Isaiah 52:7-10; Hebrews 1:1-4; John 1:1-14
Context: a small Eucharistic service in the city centre parish church near the Cathedral with established worshippers and some visitors
Aim: an invitation to reflect afresh on the message of Christmas
Picture the scene. Carols on the Hour at Gloucester Cathedral was in full swing. Some 4,000 people popped in during the day to enjoy the bite-sized carol services. The Christmas Market drew the crowds eager to find that perfect present. The ‘Giant Knitivity’ had arrived, life-size characters knitted by community groups from across the county. The camel was so big that it had to be delivered to the Cathedral on a fire engine – but then getting to Bethlehem was never an easy journey.

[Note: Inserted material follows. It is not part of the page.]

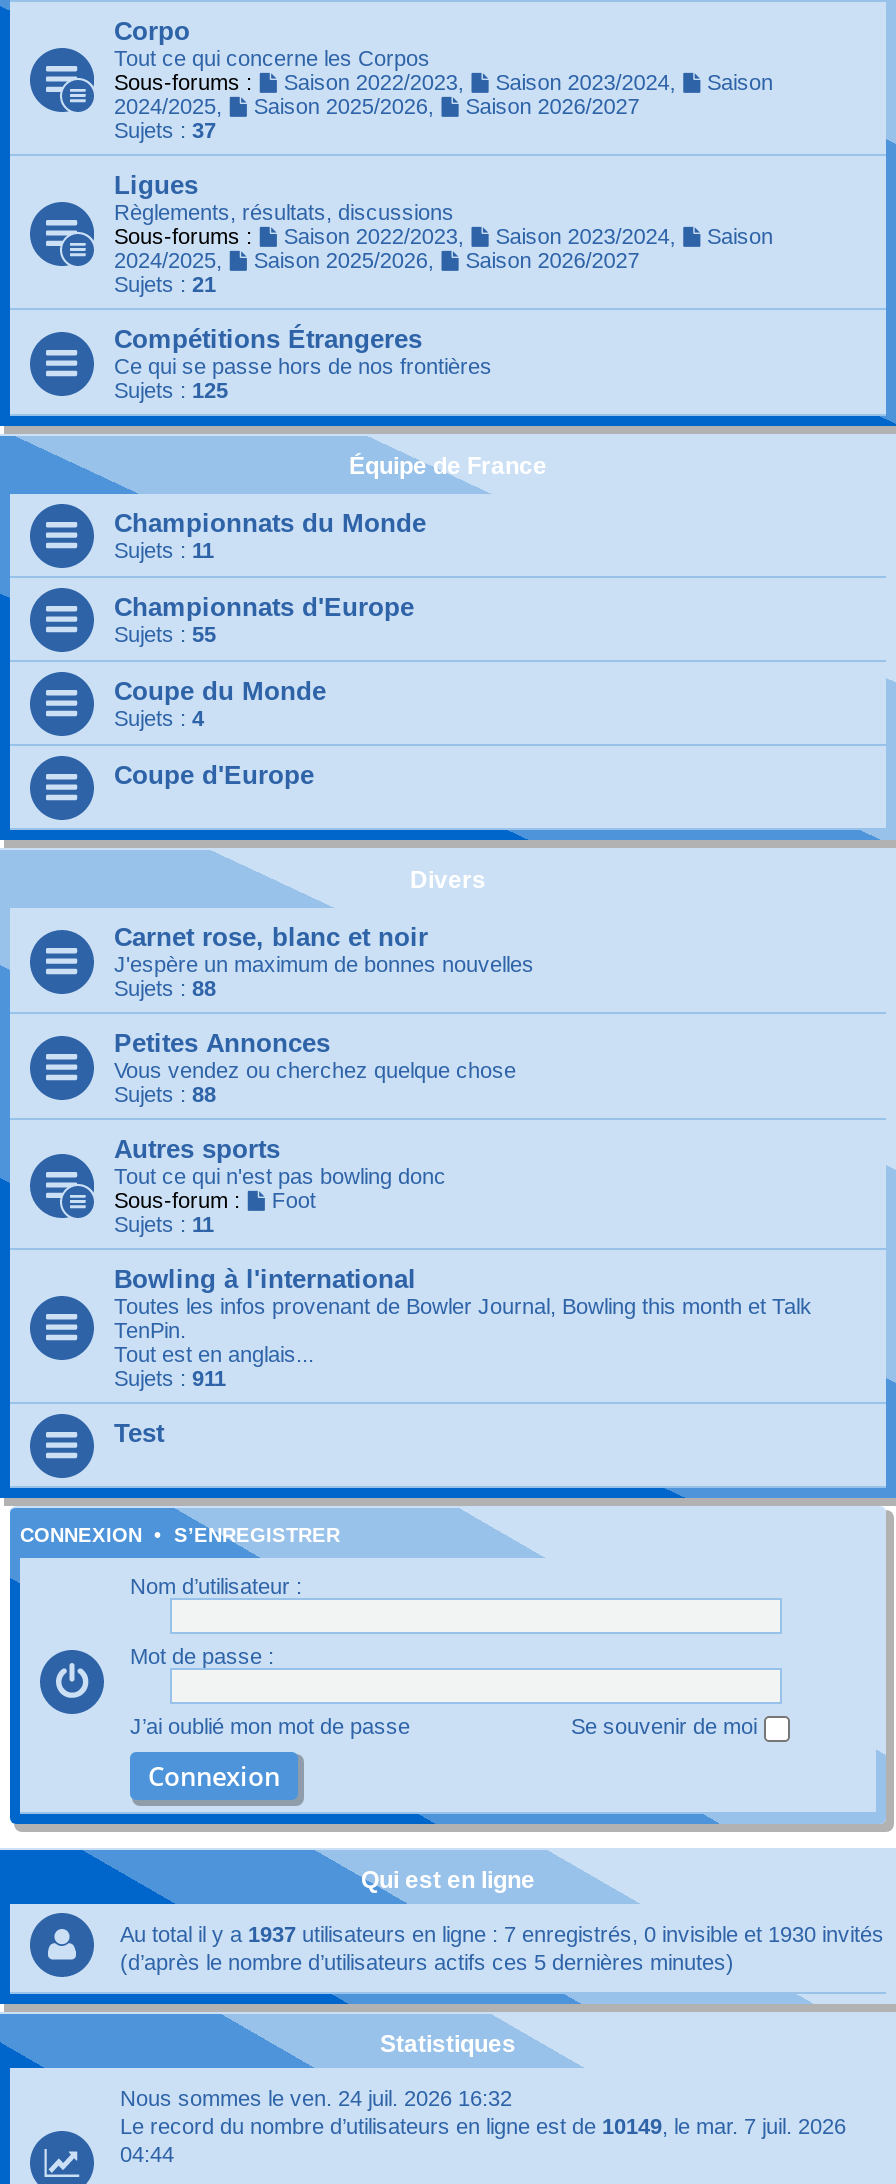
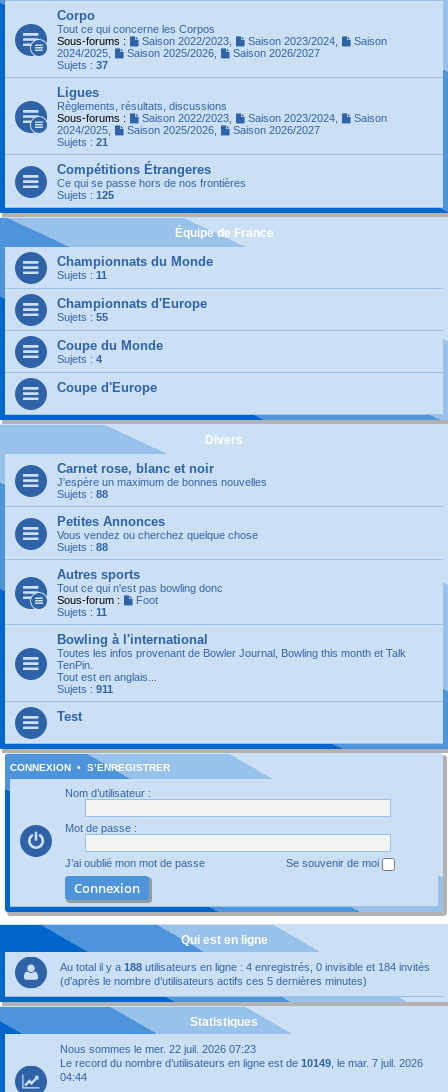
[120,1921,884,1945] Au total il y a 1937 utilisateurs en ligne : 7 enregistrés, 0 invisible et 1930 invités -> [60,961,430,973] Au total il y a 188 utilisateurs en ligne : 4 enregistrés, 0 invisible et 184 invités
[120,2085,512,2109] Nous sommes le ven. 24 juil. 2026 16:32 -> [60,1043,256,1055] Nous sommes le mer. 22 juil. 2026 07:23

Back to Carols on the Hour. The choristers were resplendent in Father Christmas hats. The clergy were conducting the services wearing festive head gear too. Duly attired, I launched into the first reading about the birth of Jesus, gave it my dramatic best and returned to my seat for the singing of ‘Away in a Manger.’ ‘You might want to go and finish the reading,’ my colleague whispered at the end of the second verse. ‘You forgot to turn the page.’

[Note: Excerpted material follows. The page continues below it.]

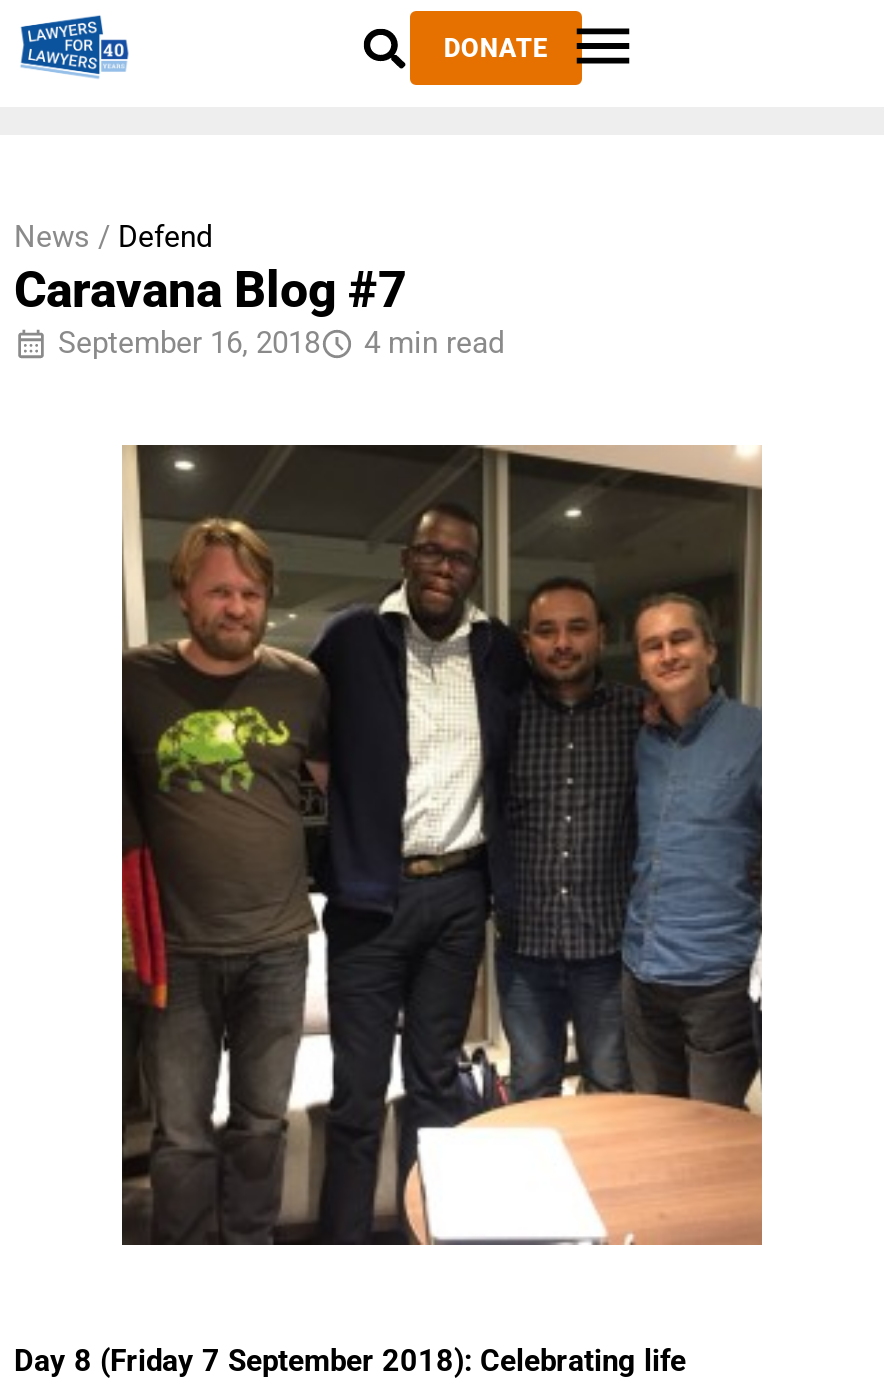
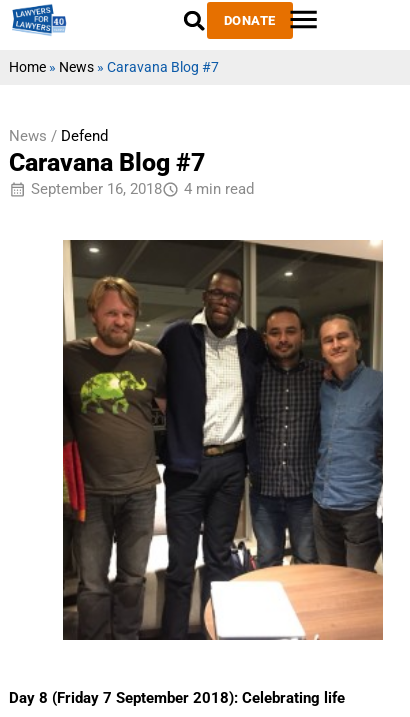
none -> [9,59,219,75] Home» News» Caravana Blog #7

‘You forgot to turn the page’. Life in clergy households in the weeks leading up to Christmas is busy, to say the least. When the pressure is on, forgetting to turn the page for the first reading is a minor mishap. Strange things occur. For example, my computer will insist on writing ‘angles’ not ‘angels’: ‘the angle of the Lord came down and glory shone around’ really doesn’t sound right. For the community carol service at a local nursing home, I had solemnly typed ‘The Shepherds visited the Manager’. To her eternal credit, the reader stopped herself from reading what I had written. The shepherds visited the manger; no manager in sight only angles - angels I mean.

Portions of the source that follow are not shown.